Nun kann man ja denken: “Na gut, ich lebe jetzt ja auch bereits ohne Gott – falls es eine Ewigkeit gibt, dann wird sie kaum anders werden, als mein bisheriges “gottloses” Leben. Aus christlicher Sicht ist aber nun aber so, dass wir in dieser Welt nur in sehr begrenztem Maße Gottesferne leben. Im Neuen Testament lesen wir etwa: “Gott lässt die Sonne über jeden aufgehen, Gerechten wie auch Ungerechten.” Aus christlicher Perspektive profitieren also auch die, die ihr Leben ohne einen persönlichen Bezug auf Gott leben, von Gott. Das ist ja auch nur gerecht. “Hölle” meint dann aber im wahrsten Sinne des Wortes einen gottlosen Zustand, über dessen konkrete Form zwar diskutiert wird, aber nichtsdestotrotz durch die vollkommene Abwesenheit Gottes gekennzeichnet ist.
„Moment“, sagen Sie nun vielleicht. „Der Mensch hat grundsätzlich die Freiheit, zu tun und zu wählen, was er möchte. Wenn ein Mensch sich entscheidet, den Atheismus für überzeugend oder stimmig zu halten oder gar für wahr und richtig, dann ist das ein plausibler Grund.“ Und ich stimme zu: Wer nach einer gewissenhaften und ernsthaften Prüfung der Argumente für und gegen Gott zum Ergebnis kommt, dass das mit Gott nicht stimmen kann, der hat durch seine kritische Beschäftigung mit diesen Argumenten seiner Weltsicht eine sehr solide Basis gegeben.
Wohin solch eine kritische Auseinandersetzung aber auch führen kann, zeigt etwa das Beispiel von Antony Flew, der Mitte des 20 Jhd. und dort Jahrzehnte lang einer der prominentesten und einflussreichsten Atheisten weltweit war. Flew gehörte zu den vehementesten Vertreter einer darwinistischen materialistischen Philosophie, die Gottes Existenz ablehnt und ebnete u.a. Leuten wie Richard Dawkins den Weg. In seinen Büchern vertrat er die These, man müsse Atheist sein, solange man keine hinreichenden Beweise für die Existenz eines Gottes habe. Seine Konversion zum Deismus, die sich um 2005 vollzog, erregte dementsprechend großes Aufsehen und ebenso sein Buch: „There Is a God: How the World’s Most Notorious Atheist Changed His Mind“. (vgl. auch den Blogbeitrag „Warum ich kein Atheist mehr bin – Die Geschichte dreier Männer“)

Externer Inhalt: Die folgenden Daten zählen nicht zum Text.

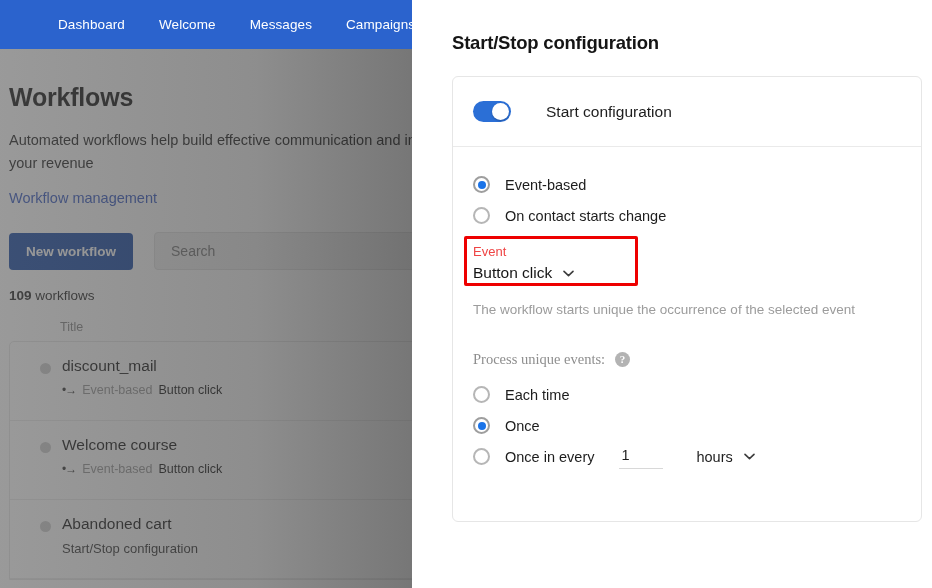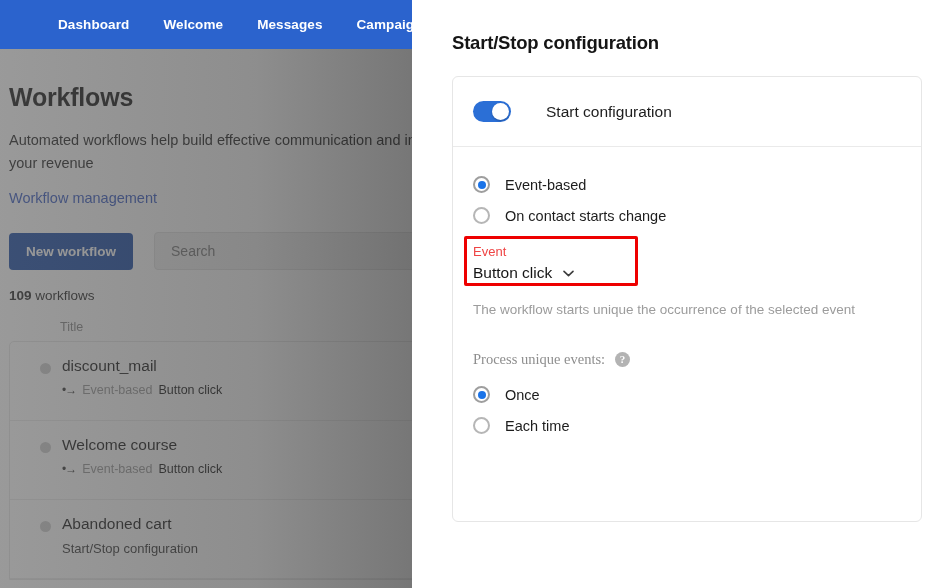"Dashboard" .nav-item { font-weight: 700 -> 400 }
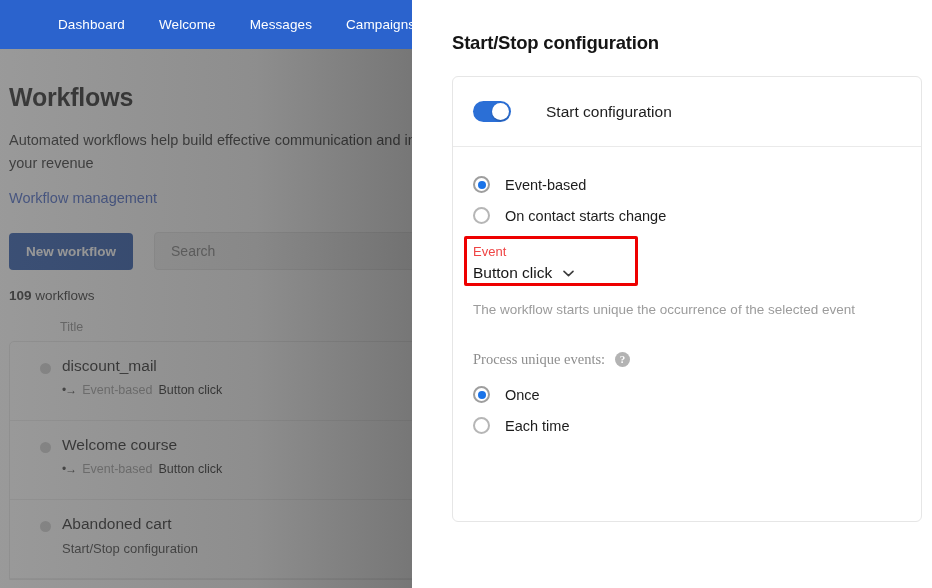"Once" div.radio-row { order: before "Each time" -> after "Each time" }
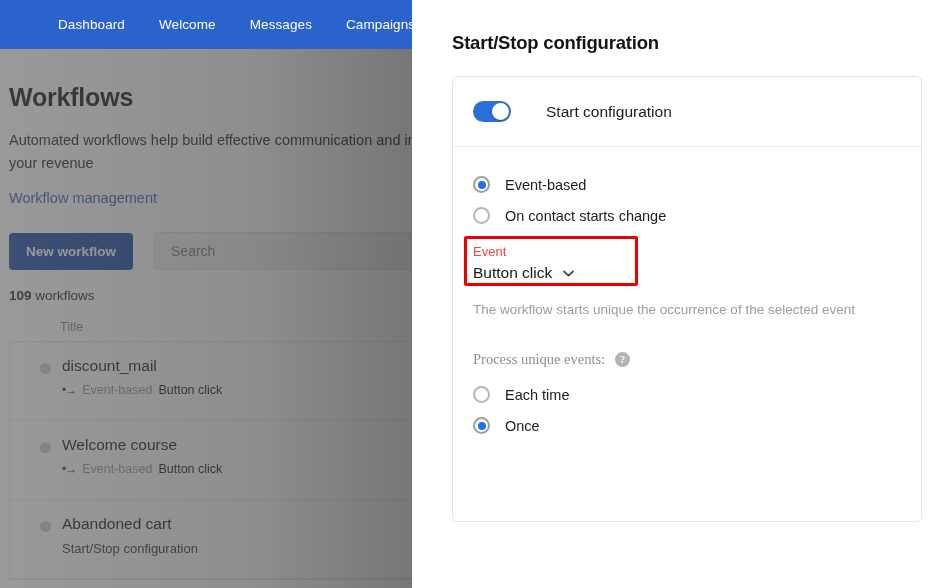"Once in every" div.radio-row { html: none -> <div> <span></span> <span>Once in every</span> <input> <span> <span>hours</span> <svg> <path></path> </svg> </span> </div> }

Natürlich wäre es töricht, sein (atheistisches) Weltbild gleich über Bord zu schmeißen, “nur” weil ein Antony Flew das auch getan hat. Nein, das wäre naiv. Aber Lebenswandlungen gerade solcher Menschen, die sich intensiv und intellektuell auf allerhöchsten Niveau mit dem Thema befasst haben, können zumindest Gedankenanstöße sein. Und wenn es nur über die Frage ist, ob man wirklich alle relevanten Aspekte bei seiner Entscheidungsfindung berücksichtigt hat. Deshalb denke ich, dass gerade solche Persönlichkeiten wie Antony Flew ernst genommen werden sollten.
Und natürlich wäre es auch wieder einseitig, sich nur Leute anschauen, die vom Atheismus zum Deismus oder zum Theismus wechselten. Nein, wer sich wirklich mit der Gottesfrage auseinandersetzen möchte, muss natürlich auch die berücksichtigen, bei denen es andersherum lief und denen man zutraut, dass sie wirklich kompetent und glaubwürdig sind. Wie es meiner Ansicht etwa bei Antony Flew der Fall ist.